Cette analyse se fait au moment ou l’on prépare les Etats financiers, ce qui veut dire en N+1 avant la publication des Etats financiers. Autrement dit, elle ne se limite pas à la revue des évènements subséquents tel que prévu par la norme IAS 10 et reprise par le Syscohada.
Pendant que l’analyse des évènements subséquents se limite à la date l’arrêté des comptes, celle portant sur la continuité d’exploitation va au-delà, jusqu’à la publication des comptes. Cela inclut donc également la période entre la date d’arrêté des comptes et celle de l’Assemblée générale (AG).
Ainsi donc le fait que les comptes soient déjà arrêtés n’empêchent pas selon nous leur remise en cause si entre temps, un évènement significatif venait compromettre la continuité d’exploitation avant la tenue de l’AG.
Application concrète à la pandémie en cours
La pandémie a éclaté en janvier 2020 et continue de sévir. Personne ne peut prévoir ni projeter ses effets financiers avec certitude mais une chose est sûre, c’est que les difficultés sont déjà palpables dans les entreprises.
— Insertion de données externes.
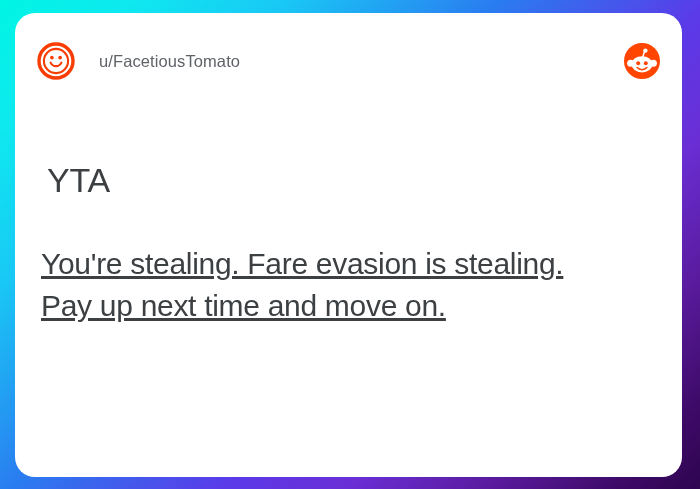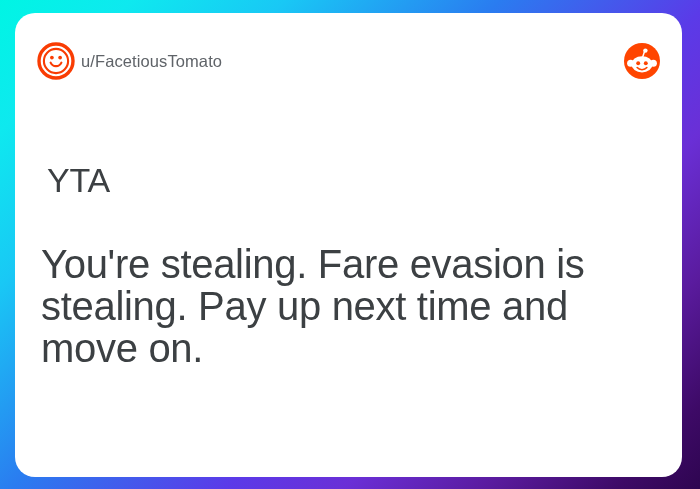--- a/index.html
+++ b/index.html
@@ -60,7 +60,7 @@
   .author-block {
     display: flex;
     align-items: center;
-    gap: 6px;
+    gap: 24px;
     flex: 1 1 auto;
     min-width: 0;
   }

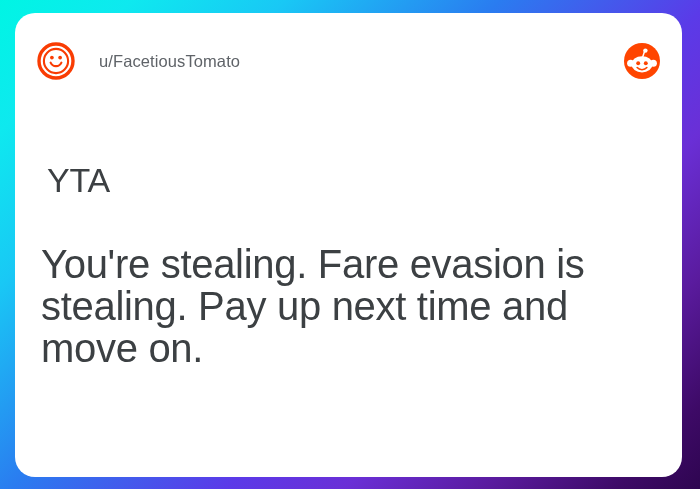--- a/index.html
+++ b/index.html
@@ -107,12 +107,13 @@
   }
 
   .comment-text {
-    font-size: 40px;
+    font-size: 30px;
     line-height: 42px;
     color: #3c4043;
     letter-spacing: -0.3px;
     margin: 42px 0 0 0;
     max-width: 580px;
+    text-decoration: underline;
   }
 </style>
 </head>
Certaines mesures ont été prises par les Etats pour accompagner les entreprises mais nous savons tous que comme lors de la crise de 2008, l’Etat ne réussira pas à sauver toute la barque.
Dans ce contexte, vous devez évaluer, la capacité de votre entité à survivre et à continuer son exploitation. Les questions suivantes entre autres peuvent s’avérer pertinentes :
- Êtes-vous financièrement solide ?
- Vos actifs sont-ils de haute qualité ?
- Votre entreprise pourra-t-elle survivre au cours des 12 prochains mois environ ?
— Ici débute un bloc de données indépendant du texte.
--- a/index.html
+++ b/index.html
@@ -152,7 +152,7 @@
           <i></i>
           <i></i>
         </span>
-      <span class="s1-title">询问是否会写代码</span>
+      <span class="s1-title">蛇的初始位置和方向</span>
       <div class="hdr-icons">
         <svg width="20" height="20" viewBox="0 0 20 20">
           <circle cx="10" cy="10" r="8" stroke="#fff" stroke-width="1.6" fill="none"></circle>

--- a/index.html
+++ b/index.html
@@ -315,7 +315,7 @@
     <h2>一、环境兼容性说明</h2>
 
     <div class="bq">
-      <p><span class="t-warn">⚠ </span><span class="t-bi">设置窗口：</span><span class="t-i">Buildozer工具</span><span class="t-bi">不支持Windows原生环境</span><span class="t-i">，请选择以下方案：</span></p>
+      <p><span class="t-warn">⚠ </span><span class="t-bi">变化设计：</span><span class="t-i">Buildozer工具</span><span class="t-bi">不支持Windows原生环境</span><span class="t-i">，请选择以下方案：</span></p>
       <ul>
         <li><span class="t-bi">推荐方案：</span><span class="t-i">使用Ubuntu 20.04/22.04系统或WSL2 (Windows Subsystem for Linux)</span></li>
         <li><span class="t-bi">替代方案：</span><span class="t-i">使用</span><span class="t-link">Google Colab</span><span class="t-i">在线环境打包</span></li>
- Serez-vous en mesure de trouver d’autres sources de financement pour votre entreprise ?
- Après la crise, votre marché principal est-il susceptible d’être affecté par de nouvelles lois et réglementations prise à cause de la pandémie ?
- Les mesures d’accompagnement prises par le gouvernement ou la banque centrale garantissent-elles une reprise de votre activité ?
- Avez-vous l’appui indéfectible de votre maison mère (si cette dernière a une bonne assise financière) ?
- Etc.
Après avoir effectué cette évaluation, vous avez deux choix :
- Vous estimez que la continuité d’exploitation de votre entreprise n’est pas compromise
En d’autres termes, la direction estime que l’entité survivra à la pandémie.
Dans ce cas, vous devez au moins indiquer dans les notes aux états financiers que, bien que les états financiers aient été préparés selon l’hypothèse de la continuité de l’exploitation, de nombreuses incertitudes entourent l’évaluation. Cette information devra également être portée dans le rapport de gestion. Mieux encore, vous pourriez faire un plan actualisé de vos cashflows attendus sur les 12 prochains mois et présenter aux utilisateurs des Etats financiers les scénarios du pire et du meilleur.
Ce serait également intéressant de démontrer comment le plan de continuité d’activité de l’entreprise (plan indiquant les moyens de prévention des risques ainsi que les ressources nécessaires à la continuité de l’activité de l’entreprise en cas de sinistre/crise), s’il en existe un, permet déjà de se maintenir et de passer toute la période de la crise sans faire faillite ou être totalement bloqué. Cela ne fera que donner plus confiance aux tiers.
- Vous estimez que la continuité d’exploitation de votre entreprise est compromise.
En d’autres termes, la direction ne croit pas que l’entité survivra à la crise dans les 12 mois.
Dans ce cas, les états financiers doivent être préparés de manière différente (Evaluation des actifs et passifs de la société à leur valeur liquidative).
Application des règles relatives aux évènements subséquents dans le contexte de la crise :
Ce point sera abordé en détail dans un prochain article. Mais déjà, notez que la différence clé entre la revue des événements subséquents de manière générale et l’analyse spécifique de la continuité d’exploitation est qu’on va toucher dans le premier cas, les comptes clés (évaluation des actifs financiers, dépréciation d’actifs corporels et incorporels, valorisation des stocks, etc.) et non les Etats financiers pris dans leur ensemble comme c’est le cas dans l’analyse de la continuité d’exploitation.